The aim of the workshop was to bring together an interdisciplinary group of academics and practitioners to consider the effects of Europeanisation on various policy domains and issues. Three general themes, competition policy, utility regulation and accountability, structured the discussions and a total of nine papers were presented.

Europeanisation of national competition law has been noticeable not only across the EU member states, but on a global scale. Nick Sitter (BI School of Management, Oslo) provided an analysis of the Europeanisation of Scandinavian competition policies, noticing a trend characterised by noticeable differences. Thus, national regimes were Europeanised but national in content. Stefan Enchelmaier (Oxford) provided an overview of the different Europeanisation stages, starting from the provisions of the Treaty, the passing of Regulation 17/62, the wave of national adaptation and the recent 'fourth' wave of Commission-initiated reforms.

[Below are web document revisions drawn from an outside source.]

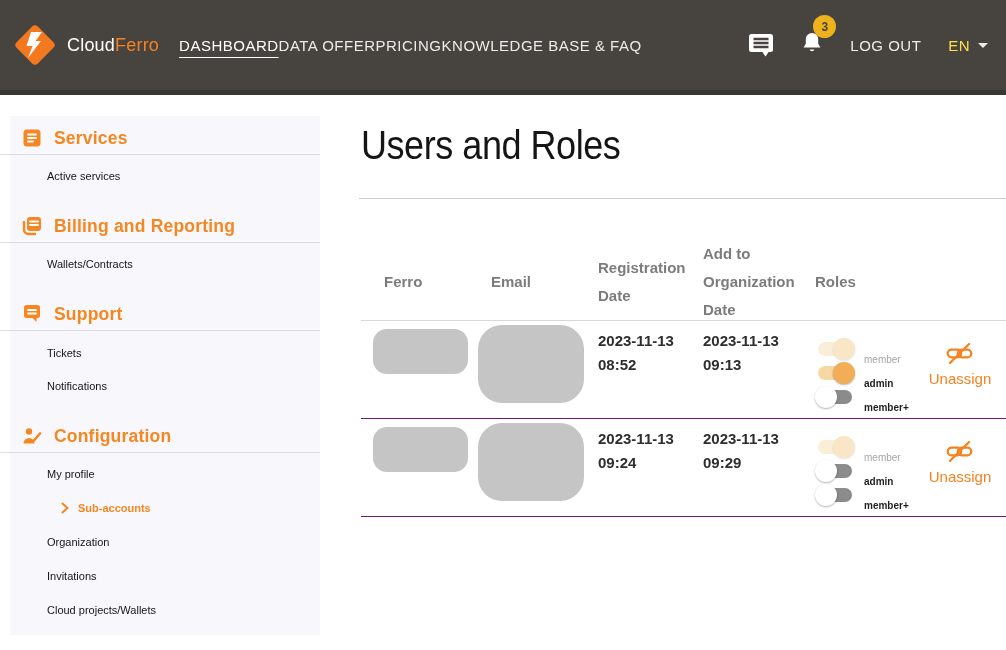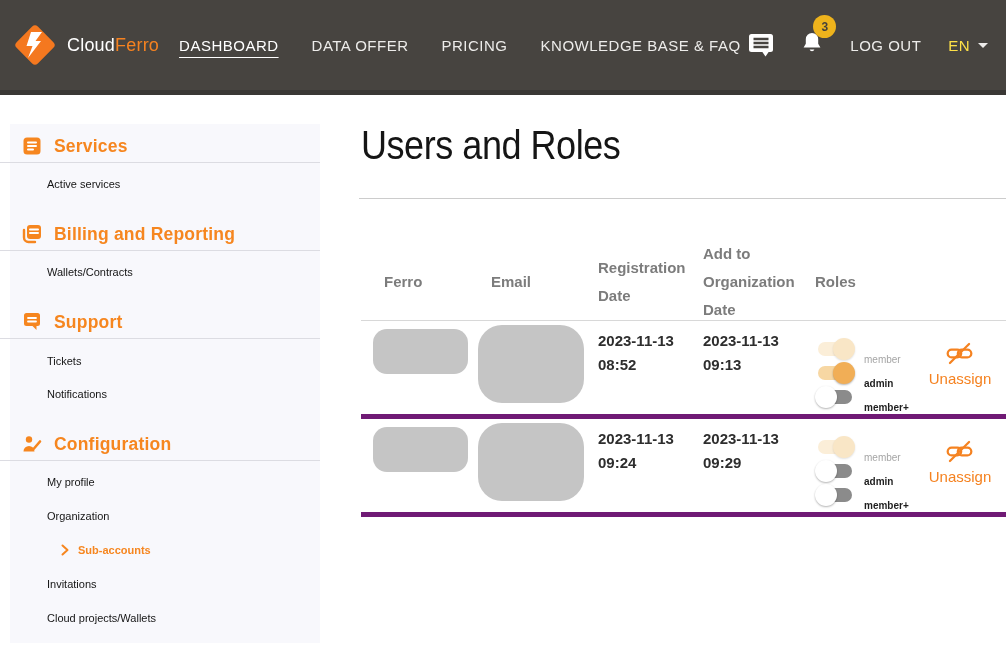--- a/index.html
+++ b/index.html
@@ -10,39 +10,39 @@
   }
   
   .topbar {
     position:absolute; top:0; left:0; width:1006px; height:95px;
     background:#474440; border-bottom:5px solid #3a3835;
     display:flex; align-items:center;
   }
   .brand { display:flex; align-items:center; gap:9px; margin-left:12px; cursor:pointer; }
   .brand-text { font-size:18px; font-weight:400; color:#ffffff; letter-spacing:.2px; }
   .brand-text .ferro { color:#f58220; }
-  .topnav { display:flex; gap:33px; margin-left:20px; }
+  .topnav { display:flex; margin-left:20px; }
   .nav-link {
     color:#edecea; font-size:15px; letter-spacing:.5px; text-decoration:none; cursor:pointer;
   }
   .nav-link.active { color:#ffffff; text-decoration:underline; text-underline-offset:6px; }
   .topbar-right { margin-left:auto; display:flex; align-items:center; gap:27px; margin-right:18px; }
   .icon-btn { cursor:pointer; display:flex; align-items:center; }
   .bell-wrap { position:relative; cursor:pointer; }
   .badge {
     position:absolute; top:-16px; right:-13px; width:23px; height:23px; border-radius:50%;
     background:#eeb31c; color:#45403a; font-size:12px; font-weight:700;
     display:flex; align-items:center; justify-content:center;
   }
   .logout { color:#edecea; font-size:15px; letter-spacing:.5px; cursor:pointer; text-decoration:none; }
   .lang { color:#fde047; font-size:15px; letter-spacing:.4px; display:flex; align-items:center; gap:8px; cursor:pointer; }
   .caret-down { width:0; height:0; border-left:5px solid transparent; border-right:5px solid transparent; border-top:5px solid #edecea; }
 
   
-  .sidebar { position:absolute; left:10px; top:124px; width:310px; background:#f8f8fc; padding-bottom:13px; }
+  .sidebar { position:absolute; left:10px; top:116px; width:310px; background:#f8f8fc; padding-bottom:13px; }
   .side-rule { border:none; border-top:1px solid #dcdce2; width:320px; margin:4px 0 0 -10px; }
   .side-header {
     display:flex; align-items:center; gap:12px; height:24px; margin:26px 0 0 12px;
     color:#f6861f; font-size:17.5px; font-weight:700; letter-spacing:.2px;
   }
   .side-header.first { margin-top:10px; }
   .side-item {
     display:block; height:24px; line-height:24px; margin:10px 0 0 37px;
     font-size:11px; color:#151515; text-decoration:none; cursor:pointer;
   }
@@ -61,21 +61,21 @@
     display:flex; align-items:center; height:122px; padding-top:44px;
     border-bottom:1px solid #d8d8d8;
     color:#7c7c7c; font-size:15px; font-weight:700; line-height:28px;
   }
   .c1 { width:107px; padding-left:23px; }
   .c2 { width:107px; padding-left:23px; }
   .c3 { width:105px; padding-left:23px; }
   .c4 { width:112px; padding-left:23px; }
   .c5 { width:106px; padding-left:23px; }
   .c6 { flex:1; }
-  .trow { display:flex; height:98px; border-bottom:5px solid #701a75; }
+  .trow { display:flex; height:98px; border-bottom:1px solid #701a75; }
   .cell-name { width:107px; padding:0; }
   .cell-email { width:107px; padding:0; }
   .blob { background:#c5c5c5; }
   .blob-name { width:95px; height:45px; border-radius:14px; margin:8px 0 0 12px; }
   .blob-email { width:106px; height:78px; border-radius:24px; margin:4px 0 0 10px; }
   .cell-date { padding-top:8px; font-size:15px; font-weight:700; color:#2e2e2e; line-height:24px; }
   .cell-roles { width:106px; padding-left:23px; padding-top:16px; }
   .toggle-row { display:flex; align-items:center; gap:9px; height:24px; }
   .role-label { font-size:10px; font-weight:700; color:#1e1e1e;margin-top:20px; }
   .switch { position:relative; width:40px; height:22px; flex:0 0 40px; cursor:pointer; }
@@ -170,27 +170,27 @@
   <div class="side-header">
     <svg width="20" height="20" viewBox="0 0 20 20">
       <circle cx="7" cy="5.5" r="3.2" fill="#f6861f"></circle>
       <path d="M1.5 17.5a5.5 5.5 0 0 1 11 0z" fill="#f6861f"></path>
       <path d="M12 14.5L18 7.5" stroke="#f6861f" stroke-width="2.6" stroke-linecap="round"></path>
     </svg>
     <span>Configuration</span>
   </div>
   <hr class="side-rule">
   <a class="side-item after-rule">My profile</a>
-  <a class="side-item">Organization</a>
   <a class="side-item sub">
     <svg width="10" height="12" viewBox="0 0 10 12">
       <path d="M2.5 1.5L7.5 6l-5 4.5" stroke="#f6861f" stroke-width="2" fill="none" stroke-linecap="round" stroke-linejoin="round"></path>
     </svg>
     <span>Sub-accounts</span>
   </a>
+  <a class="side-item">Organization</a>
   <a class="side-item">Invitations</a>
   <a class="side-item">Cloud projects/Wallets</a>
 </aside>
 
 <main class="main">
   <h1 class="page-title">Users and Roles</h1>
   <hr class="title-rule">
 
   <div class="thead">
     <div class="c1">Ferro</div>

Similarly noticeable has been the Europeanisation of national regulatory reforms. David Levy-Faur (Oxford/Haifa) highlighted the diffusion of liberalisation and regulatory reform across the EU member states and Latin America to point to potential linkages and commonalities, Ian Bartle (Exeter) and David Coen (LBS) offered Anglo-German comparisons, highlighting the differences in the institutional arrangements of the national regulatory regimes. While Mark Thatcher (LSE) pointed to the importance of national, non-EU factors in explaining regulatory reform in European telecommunications, Peter Humphreys (Manchester) on broadcasting and Imelda Maher (LSE) on postal liberalisation offered conceptual perspectives on Europeanisation processes.

The issue of accountability remains a key challenge in the regulatory state. Catherine Waddams (East Anglia) illustrated the changing concept of 'accountability' throughout the ages of British utility regulation and suggested different European alternatives of structuring regulatory accountability. The workshop offered distinct views on Europeanisation processes, highlighting its diverse character and impact across sectors. Europeanisation was diagnosed to partly lead to renewed national diversity, conflicts concerning the legitimacy of decision-making by non-majoritarian institutions, increasing interaction and potentially contestation between concepts of economic orders.